If you foresee a divorce, then I think you need to sort out your finances and childcare NOW, and perhaps get a post-nuptial agreement. A post-nuptial agreement would verify that the debts are his, and the house is yours, and state why - the why should address the fairness issues (post-nups are supposed to be fair, but they don't have to be as fair as a court settlement would be).

If your DC are collected from school by a childminder, then he suddenly stops being a SAHD and reverts to being unemployed.

Deeplysad · 13/09/2012 22:23

I think I might get some legal advice too.
I own our house in my sole name, the mortgage is currently interest only so its actually much cheaper than I could rent, (obviously we are now married but there's not much equity) and I am sure that if I asked him to leave he would...its just being sure that is what I want. It feels like that is a point of no return.

OP posts:
Offred · 13/09/2012 22:23

Op I think you need legal advice about this actually because getting married doesn't automatically mean things become split 50/50.

Offred · 13/09/2012 22:24

And him collecting the children also doesn't automatically make him a SAHD.

Offred · 13/09/2012 22:25

And a post nuptial agreement is pointless. They aren't enforceable and would be a waste of money.

Offred · 13/09/2012 22:28

Op - I don't think you need to make it into a big tug of war.

Perhaps get some legal advice to explore your options re the marriage and the assets. Then make a decision about the relationship. You can split amicably if you both want, it isn't required that you have a big fight. You can share care of the children, you don't need one of you to have full custody necessarily.

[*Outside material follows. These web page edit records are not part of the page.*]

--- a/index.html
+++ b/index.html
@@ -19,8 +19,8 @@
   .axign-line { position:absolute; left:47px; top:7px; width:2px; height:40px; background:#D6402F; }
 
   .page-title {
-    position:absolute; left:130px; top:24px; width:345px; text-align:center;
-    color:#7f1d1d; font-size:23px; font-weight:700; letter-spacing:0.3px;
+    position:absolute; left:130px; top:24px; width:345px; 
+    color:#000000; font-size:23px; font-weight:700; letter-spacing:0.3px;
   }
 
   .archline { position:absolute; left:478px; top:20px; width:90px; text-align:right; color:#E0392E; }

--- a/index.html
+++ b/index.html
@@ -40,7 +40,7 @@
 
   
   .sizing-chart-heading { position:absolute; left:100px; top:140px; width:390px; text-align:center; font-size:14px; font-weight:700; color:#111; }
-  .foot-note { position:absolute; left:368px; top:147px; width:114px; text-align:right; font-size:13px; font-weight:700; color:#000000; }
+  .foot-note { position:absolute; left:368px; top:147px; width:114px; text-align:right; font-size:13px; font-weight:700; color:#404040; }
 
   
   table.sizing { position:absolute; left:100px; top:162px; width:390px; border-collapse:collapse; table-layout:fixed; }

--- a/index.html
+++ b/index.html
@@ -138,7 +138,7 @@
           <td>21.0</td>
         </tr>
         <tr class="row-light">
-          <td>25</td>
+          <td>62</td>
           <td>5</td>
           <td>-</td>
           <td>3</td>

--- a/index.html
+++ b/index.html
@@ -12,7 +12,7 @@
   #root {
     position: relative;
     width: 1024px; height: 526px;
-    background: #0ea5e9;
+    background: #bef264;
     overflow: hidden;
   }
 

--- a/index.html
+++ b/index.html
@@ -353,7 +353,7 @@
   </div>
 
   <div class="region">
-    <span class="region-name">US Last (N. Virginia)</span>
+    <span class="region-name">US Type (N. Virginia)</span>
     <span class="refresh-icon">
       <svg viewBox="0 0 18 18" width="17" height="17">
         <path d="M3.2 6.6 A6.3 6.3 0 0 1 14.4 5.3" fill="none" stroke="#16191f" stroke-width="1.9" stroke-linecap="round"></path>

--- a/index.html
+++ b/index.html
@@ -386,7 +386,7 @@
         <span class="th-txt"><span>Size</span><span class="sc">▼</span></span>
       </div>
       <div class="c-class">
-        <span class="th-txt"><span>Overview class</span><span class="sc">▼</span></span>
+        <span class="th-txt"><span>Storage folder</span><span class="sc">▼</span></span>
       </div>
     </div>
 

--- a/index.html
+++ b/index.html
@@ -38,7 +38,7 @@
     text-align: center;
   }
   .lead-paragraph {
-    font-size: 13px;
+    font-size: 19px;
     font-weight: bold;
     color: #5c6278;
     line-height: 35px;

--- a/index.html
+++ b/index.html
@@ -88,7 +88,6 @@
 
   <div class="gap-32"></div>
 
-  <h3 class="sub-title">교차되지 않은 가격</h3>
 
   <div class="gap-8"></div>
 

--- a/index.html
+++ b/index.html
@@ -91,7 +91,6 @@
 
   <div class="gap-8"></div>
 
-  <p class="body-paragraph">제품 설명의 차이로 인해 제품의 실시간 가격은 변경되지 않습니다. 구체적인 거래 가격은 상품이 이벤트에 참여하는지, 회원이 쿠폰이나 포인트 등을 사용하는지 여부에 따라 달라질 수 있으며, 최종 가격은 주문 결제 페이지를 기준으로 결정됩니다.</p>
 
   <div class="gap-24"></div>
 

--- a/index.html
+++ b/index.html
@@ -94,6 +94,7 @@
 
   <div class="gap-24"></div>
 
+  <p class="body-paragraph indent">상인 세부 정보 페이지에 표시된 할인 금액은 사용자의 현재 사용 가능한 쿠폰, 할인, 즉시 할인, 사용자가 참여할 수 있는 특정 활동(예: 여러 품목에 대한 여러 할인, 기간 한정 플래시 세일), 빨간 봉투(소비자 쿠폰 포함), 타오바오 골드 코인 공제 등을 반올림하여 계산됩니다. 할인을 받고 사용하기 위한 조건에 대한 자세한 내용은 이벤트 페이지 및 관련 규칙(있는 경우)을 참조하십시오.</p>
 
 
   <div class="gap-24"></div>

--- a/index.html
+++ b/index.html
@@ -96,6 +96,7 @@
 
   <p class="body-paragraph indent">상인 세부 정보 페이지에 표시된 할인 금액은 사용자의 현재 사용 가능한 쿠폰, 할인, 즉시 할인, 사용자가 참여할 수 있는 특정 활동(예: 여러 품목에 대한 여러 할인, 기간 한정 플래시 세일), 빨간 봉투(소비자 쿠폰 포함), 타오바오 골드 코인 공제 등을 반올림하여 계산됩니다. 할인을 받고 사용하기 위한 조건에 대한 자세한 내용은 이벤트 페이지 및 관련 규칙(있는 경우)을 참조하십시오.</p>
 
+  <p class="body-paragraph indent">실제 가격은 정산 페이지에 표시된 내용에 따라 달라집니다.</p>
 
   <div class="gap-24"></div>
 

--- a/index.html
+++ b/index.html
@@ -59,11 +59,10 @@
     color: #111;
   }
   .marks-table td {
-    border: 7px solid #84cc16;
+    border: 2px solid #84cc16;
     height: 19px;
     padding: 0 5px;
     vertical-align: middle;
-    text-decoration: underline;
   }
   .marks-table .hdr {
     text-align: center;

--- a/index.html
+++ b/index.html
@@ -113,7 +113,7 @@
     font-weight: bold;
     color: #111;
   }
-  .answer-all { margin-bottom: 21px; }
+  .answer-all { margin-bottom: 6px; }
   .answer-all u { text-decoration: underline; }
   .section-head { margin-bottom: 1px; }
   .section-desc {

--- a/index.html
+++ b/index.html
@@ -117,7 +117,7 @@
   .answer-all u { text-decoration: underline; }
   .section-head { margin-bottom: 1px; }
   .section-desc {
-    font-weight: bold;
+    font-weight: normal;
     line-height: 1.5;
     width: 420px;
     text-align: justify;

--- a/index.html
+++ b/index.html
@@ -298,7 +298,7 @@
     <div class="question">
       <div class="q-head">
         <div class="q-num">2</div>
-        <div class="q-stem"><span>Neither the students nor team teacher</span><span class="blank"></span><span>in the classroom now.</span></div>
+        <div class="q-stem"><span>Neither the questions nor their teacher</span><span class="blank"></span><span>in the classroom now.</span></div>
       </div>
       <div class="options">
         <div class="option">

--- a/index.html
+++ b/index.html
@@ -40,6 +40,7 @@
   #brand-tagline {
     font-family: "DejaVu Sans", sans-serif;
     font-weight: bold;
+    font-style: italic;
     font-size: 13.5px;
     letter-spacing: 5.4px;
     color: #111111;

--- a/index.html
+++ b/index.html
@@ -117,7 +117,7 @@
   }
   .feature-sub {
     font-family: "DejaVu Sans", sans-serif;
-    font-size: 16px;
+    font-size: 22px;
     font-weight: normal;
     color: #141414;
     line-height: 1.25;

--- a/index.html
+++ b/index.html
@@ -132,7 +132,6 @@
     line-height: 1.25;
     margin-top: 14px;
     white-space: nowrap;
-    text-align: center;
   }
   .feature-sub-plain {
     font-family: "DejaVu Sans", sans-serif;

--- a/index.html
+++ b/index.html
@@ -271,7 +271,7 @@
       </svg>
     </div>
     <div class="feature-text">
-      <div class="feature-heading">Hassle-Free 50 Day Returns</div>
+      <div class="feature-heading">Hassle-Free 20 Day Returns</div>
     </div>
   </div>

Deeplysad · 13/09/2012 22:30

Offred- you are right- I need to be really sure of where I stand- because the I have done the bulk of the childcare for their whole lives,its only since Easter he's done school run sometimes,and only since last week hes done it evey day. I wouldn't ever hve thought he's go after custody, or even the house-he's not greedy with money just so irresponsible. But you don't know until you're in the situation.

I do feel like I've given him enough chances. I am just so unhappy ALL the bloody time.